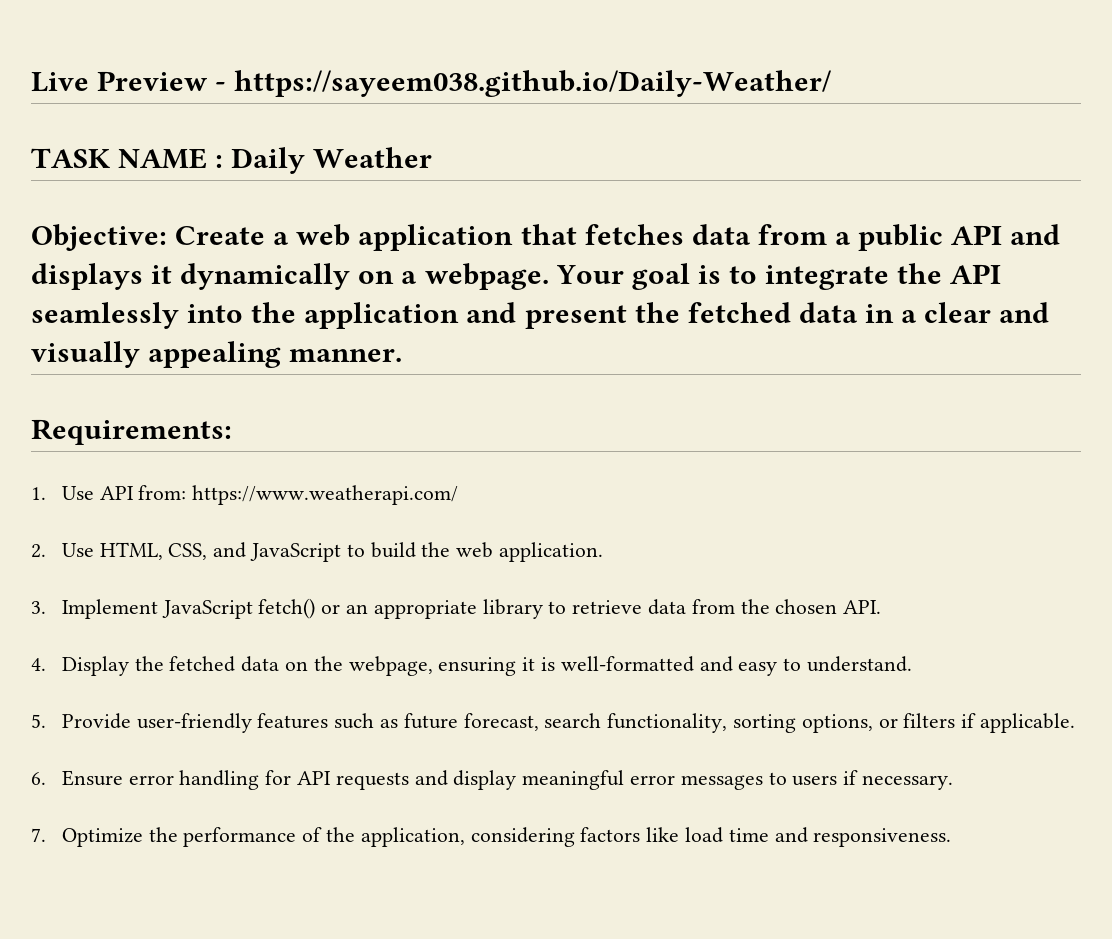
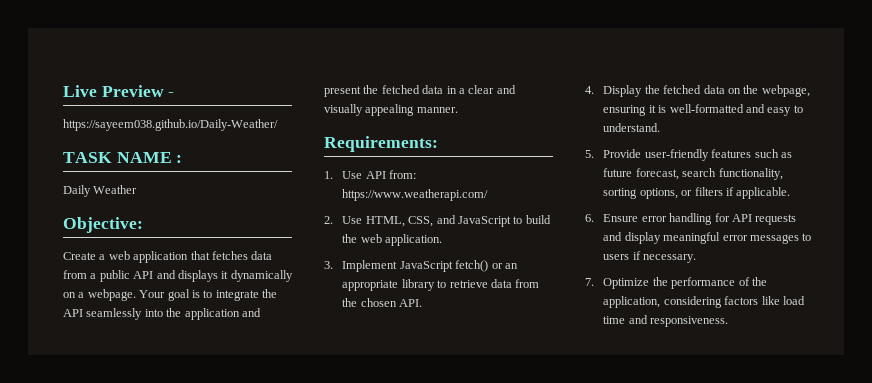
- Live Preview - https://sayeem038.github.io/Daily-Weather/
+ Live Preview -
+ https://sayeem038.github.io/Daily-Weather/
- TASK NAME : Daily Weather
+ TASK NAME :
+ Daily Weather
- Objective: Create a web application that fetches data from a public API and displays it dynamically on a webpage.
+ Objective:
+ Create a web application that fetches data from a public API and displays it dynamically on a webpage.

- Work request -
Copy out each line of the data that includes the string "github".

- Worked solution -
- Live Preview - https://sayeem038.github.io/Daily-Weather/
+ https://sayeem038.github.io/Daily-Weather/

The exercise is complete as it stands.